## [Task item]
Without carrying over a single picture, write out the records below exactly.

(Stored items from a collection)
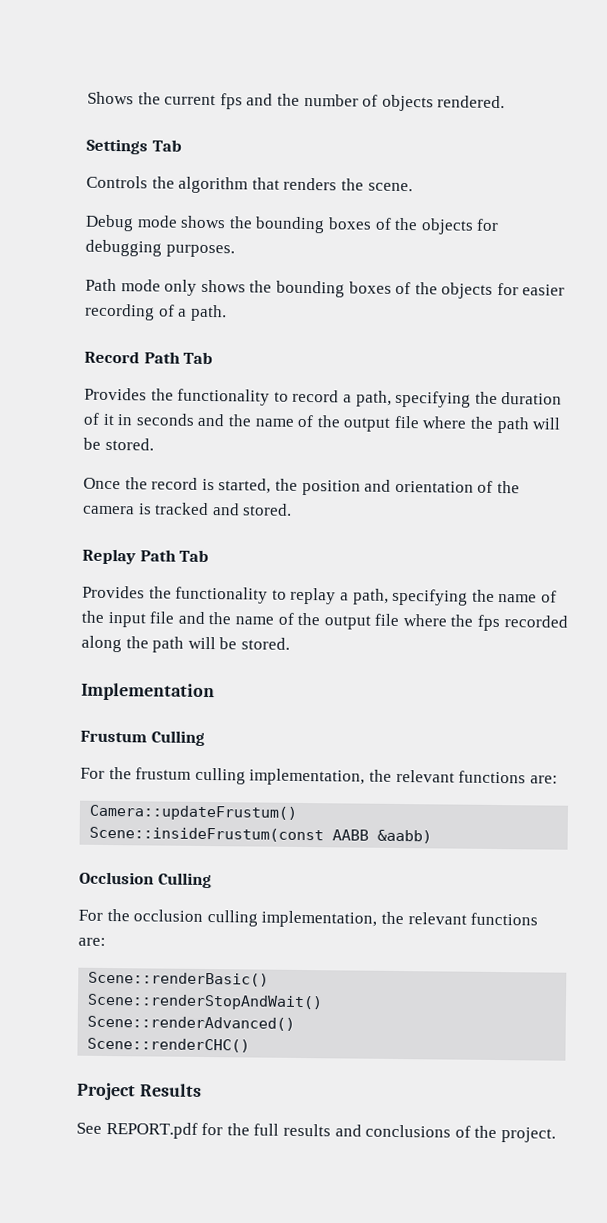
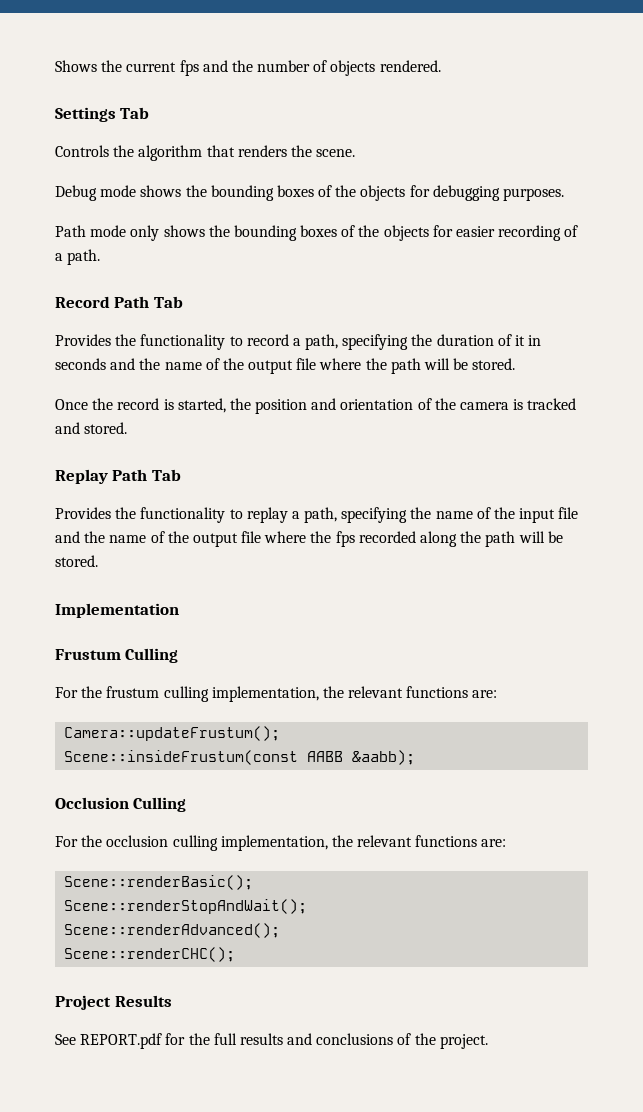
[89,804,298,821] Camera::updateFrustum() -> [64,726,281,741] Camera::updateFrustum();
[377,829,433,844] &aabb) -> [352,750,416,765] &aabb);
[88,971,270,987] [87,993,324,1011] [87,1015,296,1031] [87,1037,251,1053] Scene::renderBasic() // Scene::renderStopAndWait() // Scene::renderAdvanced() // Scene::renderCHC() -> [64,875,254,890] [64,899,308,914] [64,923,281,938] [64,947,236,962] Scene::renderBasic(); // Scene::renderStopAndWait(); // Scene::renderAdvanced(); // Scene::renderCHC();

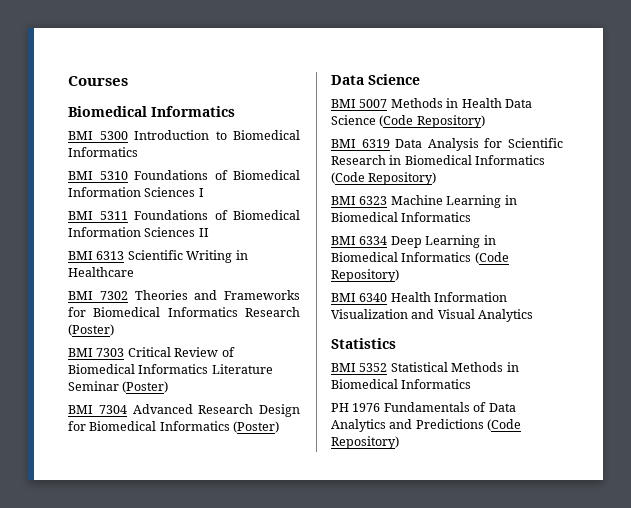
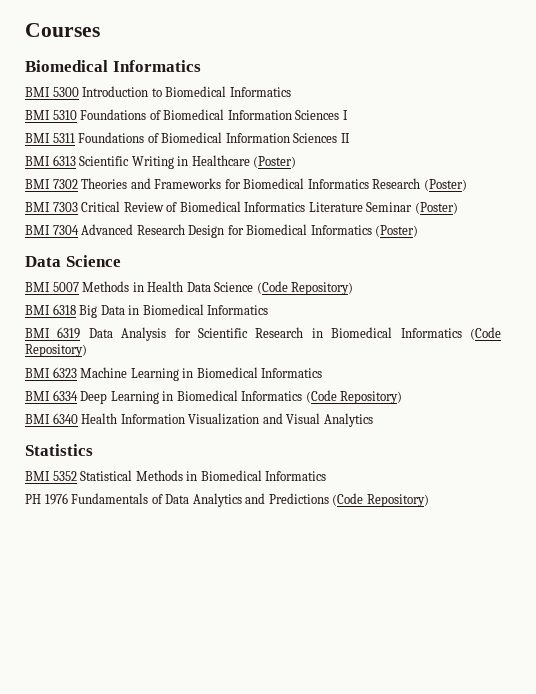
(134, 272) none -> [253,156,297,168] (Poster)
(485, 121) none -> [25,304,269,318] // BMI 6318 Big Data in Biomedical Informatics

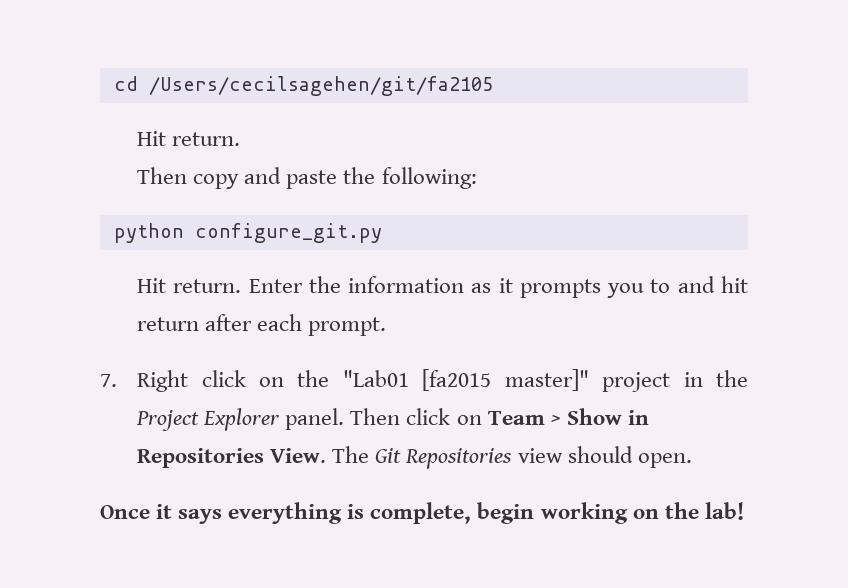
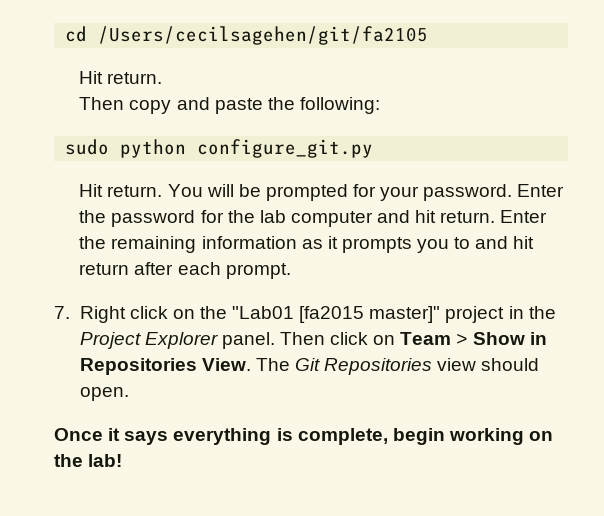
(477, 178) none -> [65,139,110,155] sudo
[248,276,341,293] Enter the -> [167,184,565,201] [79,210,548,227] [79,236,197,253] You will be prompted for your password. Enter the password for the lab computer and hit return. Enter the remaining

## [Response to the task]
[89,804,298,821] Camera::updateFrustum() -> [64,726,281,741] Camera::updateFrustum();
[377,829,433,844] &aabb) -> [352,750,416,765] &aabb);
[88,971,270,987] [87,993,324,1011] [87,1015,296,1031] [87,1037,251,1053] Scene::renderBasic() // Scene::renderStopAndWait() // Scene::renderAdvanced() // Scene::renderCHC() -> [64,875,254,890] [64,899,308,914] [64,923,281,938] [64,947,236,962] Scene::renderBasic(); // Scene::renderStopAndWait(); // Scene::renderAdvanced(); // Scene::renderCHC();

(134, 272) none -> [253,156,297,168] (Poster)
(485, 121) none -> [25,304,269,318] // BMI 6318 Big Data in Biomedical Informatics

(477, 178) none -> [65,139,110,155] sudo
[248,276,341,293] Enter the -> [167,184,565,201] [79,210,548,227] [79,236,197,253] You will be prompted for your password. Enter the password for the lab computer and hit return. Enter the remaining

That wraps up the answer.